[[ DATASET EXTRACT, beginning ]]

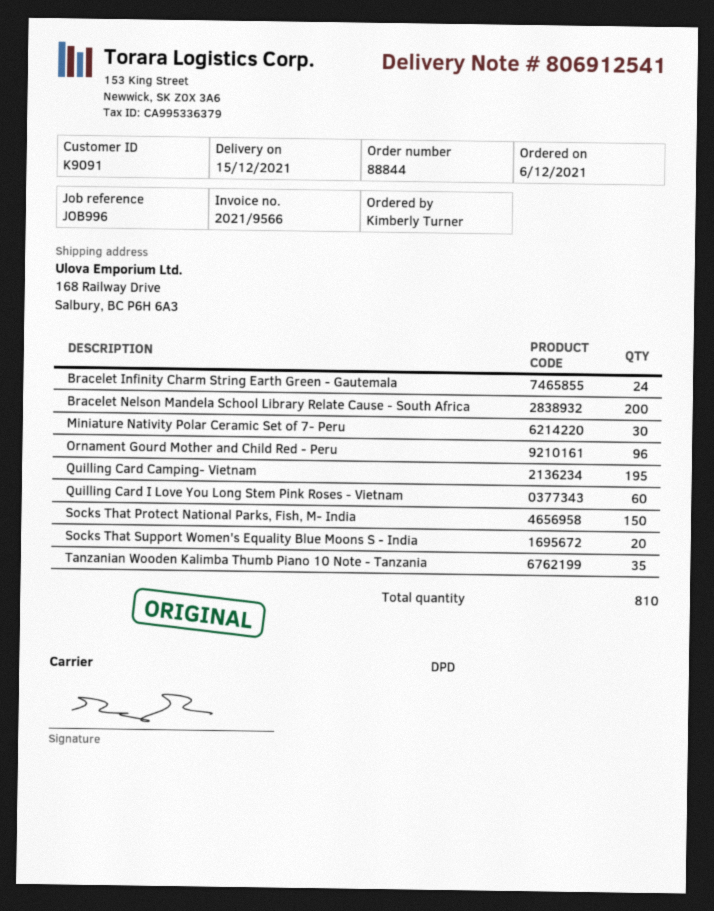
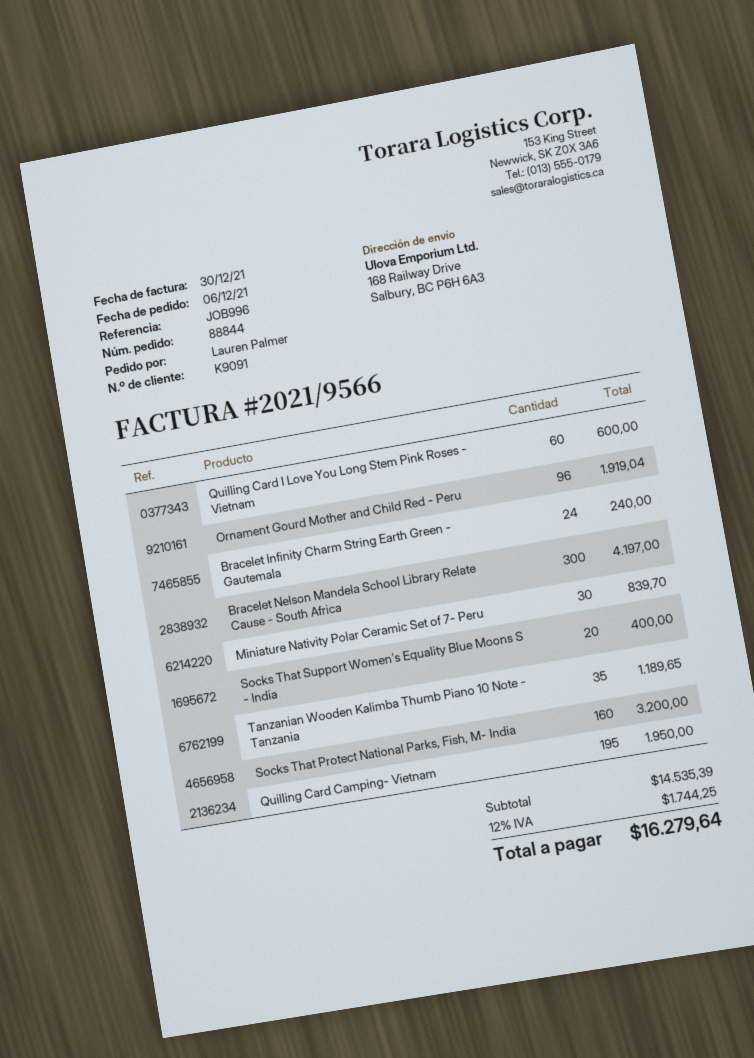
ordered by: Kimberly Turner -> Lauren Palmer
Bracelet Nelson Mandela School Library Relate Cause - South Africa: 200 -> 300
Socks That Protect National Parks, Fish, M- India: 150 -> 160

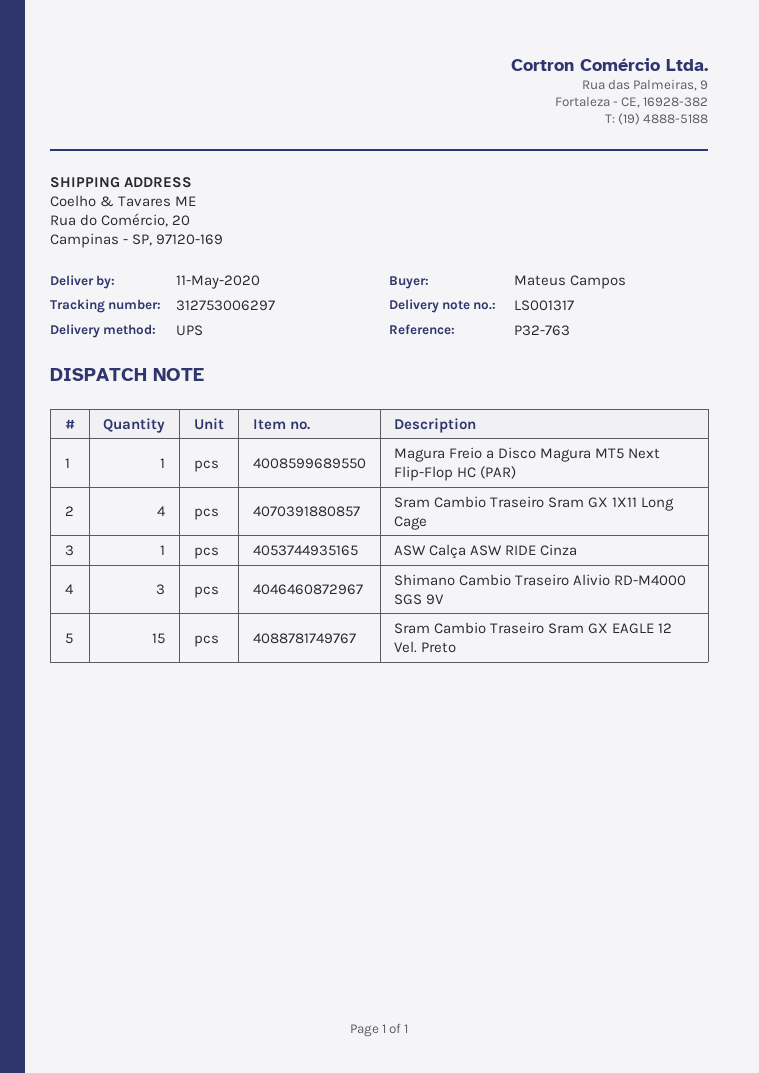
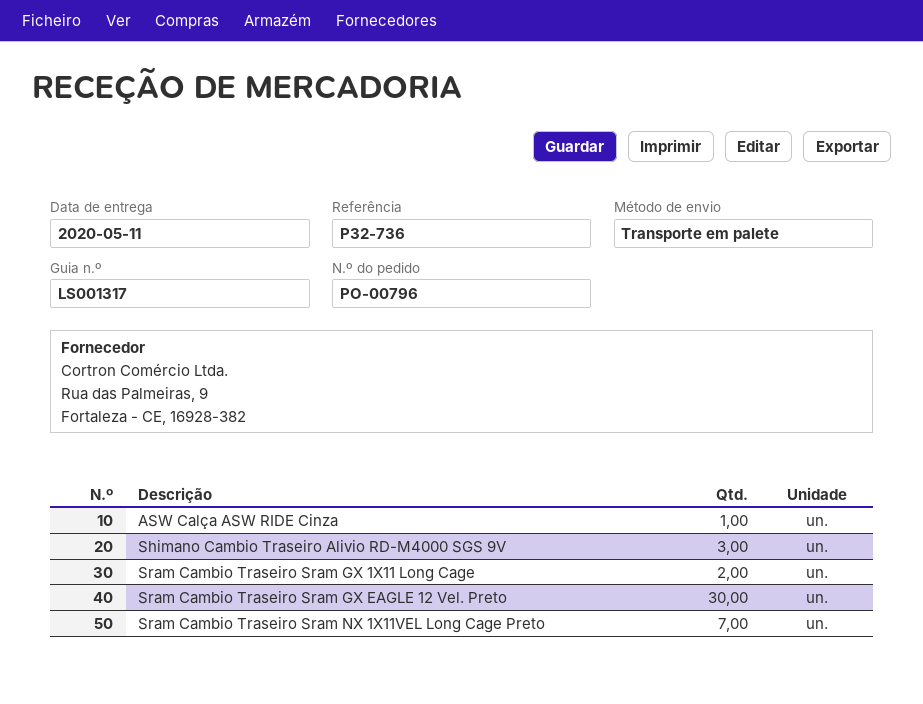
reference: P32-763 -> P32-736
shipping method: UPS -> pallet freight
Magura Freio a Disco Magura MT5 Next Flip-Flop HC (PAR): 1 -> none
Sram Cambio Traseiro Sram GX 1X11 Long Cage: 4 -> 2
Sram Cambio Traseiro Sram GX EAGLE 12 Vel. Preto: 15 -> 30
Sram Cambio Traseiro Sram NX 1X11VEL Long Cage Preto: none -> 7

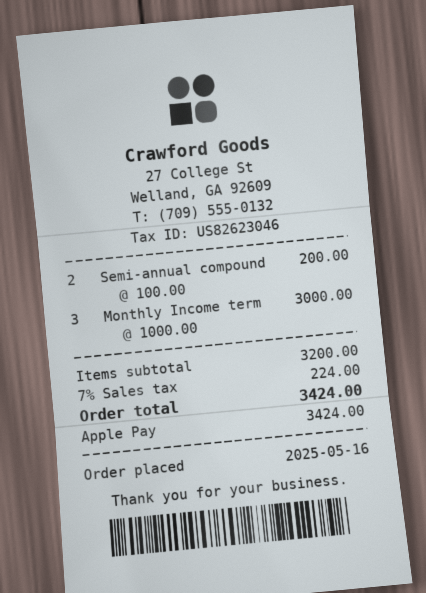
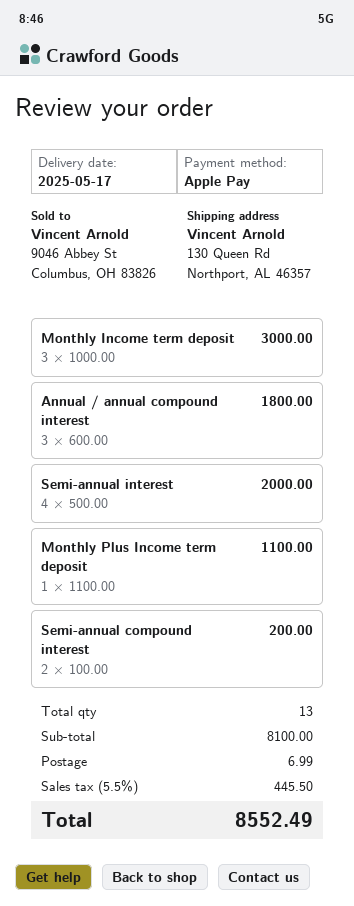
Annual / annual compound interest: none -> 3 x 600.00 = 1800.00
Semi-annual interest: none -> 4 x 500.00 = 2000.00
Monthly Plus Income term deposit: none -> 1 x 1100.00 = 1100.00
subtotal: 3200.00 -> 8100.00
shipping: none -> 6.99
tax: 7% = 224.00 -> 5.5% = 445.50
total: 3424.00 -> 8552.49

[[ DATASET EXTRACT, end ]]

» PROBLEM TO WORK ON
Copy each line exactly, beginning at the one with "shipping: none -> 6.99" and stopping after the last line of the entries. Include nothing else.

» WRITTEN RESPONSE
shipping: none -> 6.99
tax: 7% = 224.00 -> 5.5% = 445.50
total: 3424.00 -> 8552.49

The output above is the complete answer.